While Anne had often wondered who her parents were and what they were like, she never actively tried to search for them. There were unexplainable things about herself that she had learnt to manage: like her chronic gambling addiction, her obsessive task-setting and list-making, and her smoking addiction. Like all of us, she had her cross to bear, but was otherwise a strong, smart, easygoing and well-adjusted person.

Then, one night as Anne sat at home smoking a joint and watching TV, the phone rang. An emotional, nervous and strangely familiar voice on the other end announced that she was Anne’s biological mother who’d been trying to track her down for years. After two intense hours talking, Anne suddenly had a second mother.

Understandably, Anne was surprised and overwhelmed. Mum 2 had taken it upon herself to contact Anne independently, which defied the adoption act. At times Anne was resentful that she had not been given time to prepare or the choice to even be contacted.

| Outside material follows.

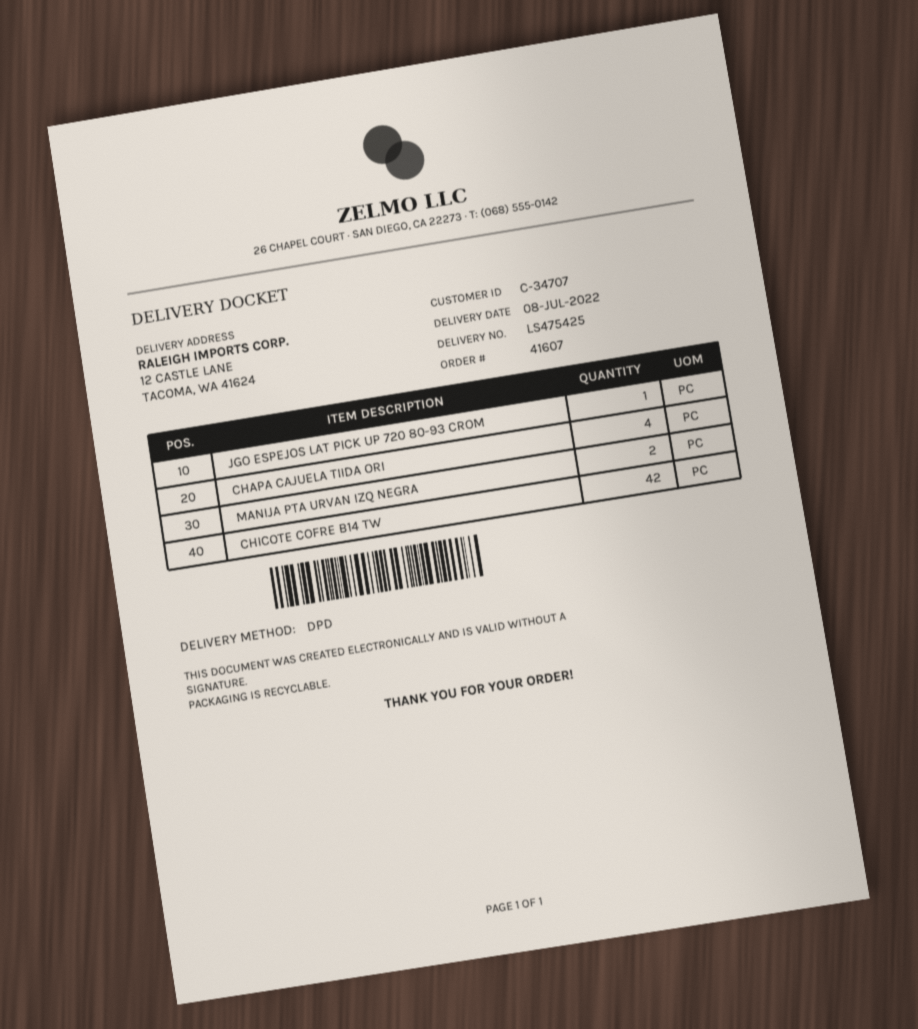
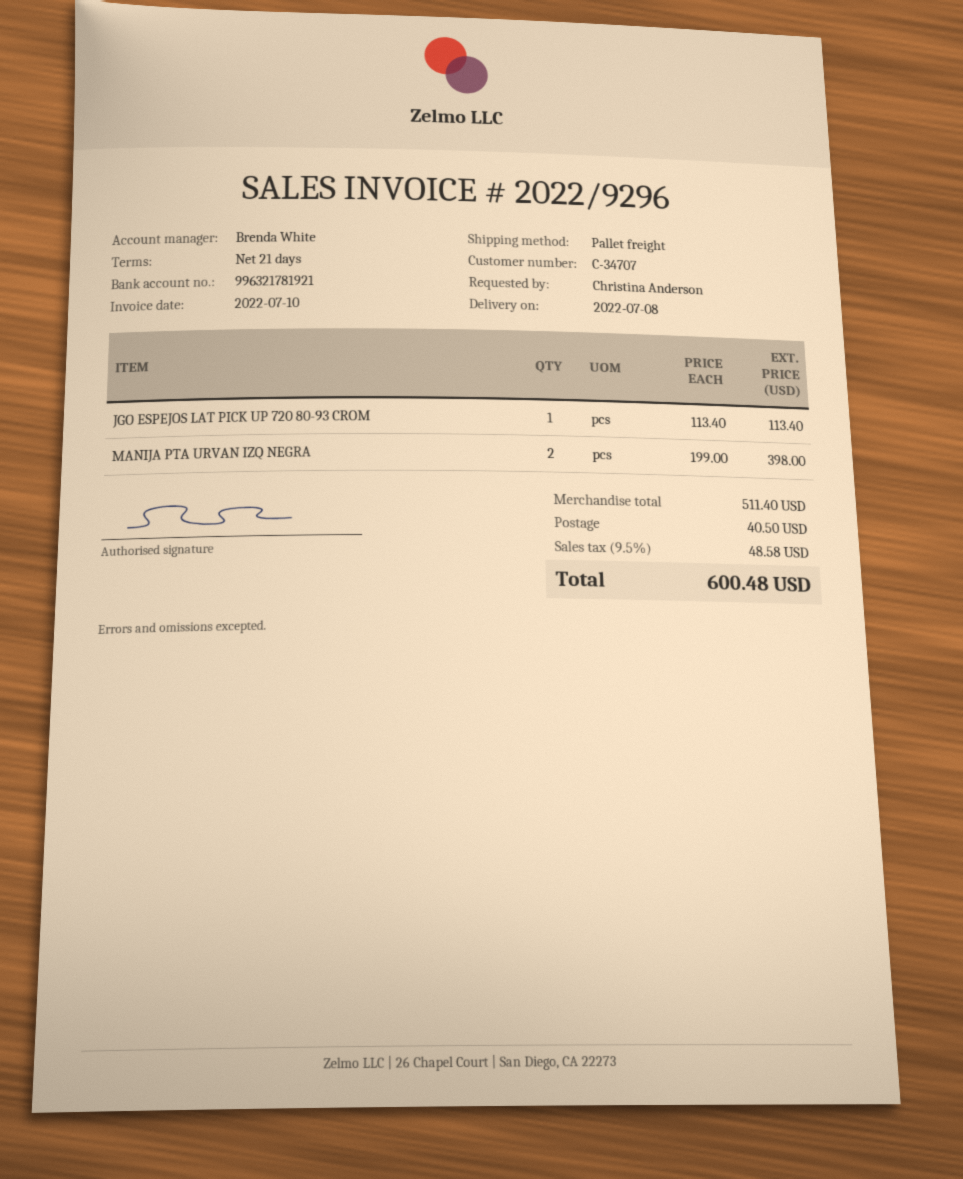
shipping method: DPD -> pallet freight
CHAPA CAJUELA TIIDA ORI: 4 -> none
CHICOTE COFRE B14 TW: 42 -> none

It’s been a rocky time, but two years later, Anne has learnt to live with 2 mums. And she now knows so many things about her history - physical and psychological. She has learnt that Mum 2 and her half siblings struggle with vices ranging from codeine dependency to cocaine addicition, to gambling addiction and smoking. Mum 2 is also prone to make lists and set herself unachievable tasks. It has been somewhat reassuring for Anne to learn these things in the understanding of her own personality. But at times it has been a bit confronting. When Anne finally met Mum 2, she was shocked to discover Mum 2 was morbidly obese.

More than anything, the experience has made Anne grateful for the grounding upbringing she had with Mum 1, who gave her the strength of character and endurance to overcome anything that might be thrown her way.